▸ WHAT THE TASK REQUIRES: Check each line of the material below for the string "size", then report how many lines have it, and nothing else.

<<<<

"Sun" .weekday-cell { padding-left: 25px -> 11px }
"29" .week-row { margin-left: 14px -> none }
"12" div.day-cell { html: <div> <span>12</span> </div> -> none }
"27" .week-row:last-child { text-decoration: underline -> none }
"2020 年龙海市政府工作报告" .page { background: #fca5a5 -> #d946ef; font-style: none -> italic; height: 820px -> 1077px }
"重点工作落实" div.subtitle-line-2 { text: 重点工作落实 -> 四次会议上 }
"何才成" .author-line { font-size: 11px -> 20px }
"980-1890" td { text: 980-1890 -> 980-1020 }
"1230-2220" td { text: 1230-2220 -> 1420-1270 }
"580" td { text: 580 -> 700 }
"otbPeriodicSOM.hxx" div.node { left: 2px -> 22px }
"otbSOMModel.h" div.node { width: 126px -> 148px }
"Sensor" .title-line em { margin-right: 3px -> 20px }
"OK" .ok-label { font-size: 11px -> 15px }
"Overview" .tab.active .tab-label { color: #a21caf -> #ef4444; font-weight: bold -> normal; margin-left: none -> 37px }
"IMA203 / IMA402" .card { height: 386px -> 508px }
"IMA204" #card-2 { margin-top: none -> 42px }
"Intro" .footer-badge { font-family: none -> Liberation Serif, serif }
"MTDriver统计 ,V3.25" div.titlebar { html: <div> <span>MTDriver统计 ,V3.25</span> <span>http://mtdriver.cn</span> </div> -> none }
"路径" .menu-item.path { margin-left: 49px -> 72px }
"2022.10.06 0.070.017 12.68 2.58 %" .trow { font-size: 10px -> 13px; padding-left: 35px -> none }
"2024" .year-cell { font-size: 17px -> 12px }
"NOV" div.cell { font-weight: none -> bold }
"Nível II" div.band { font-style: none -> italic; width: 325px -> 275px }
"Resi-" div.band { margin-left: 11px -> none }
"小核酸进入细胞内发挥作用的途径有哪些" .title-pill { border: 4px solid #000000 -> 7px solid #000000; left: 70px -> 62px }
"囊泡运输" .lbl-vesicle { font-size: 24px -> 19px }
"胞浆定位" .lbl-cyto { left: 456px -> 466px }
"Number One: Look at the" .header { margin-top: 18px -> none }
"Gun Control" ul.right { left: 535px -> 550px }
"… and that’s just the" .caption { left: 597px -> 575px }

>>>>

▸ EXPECTED OUTPUT: 5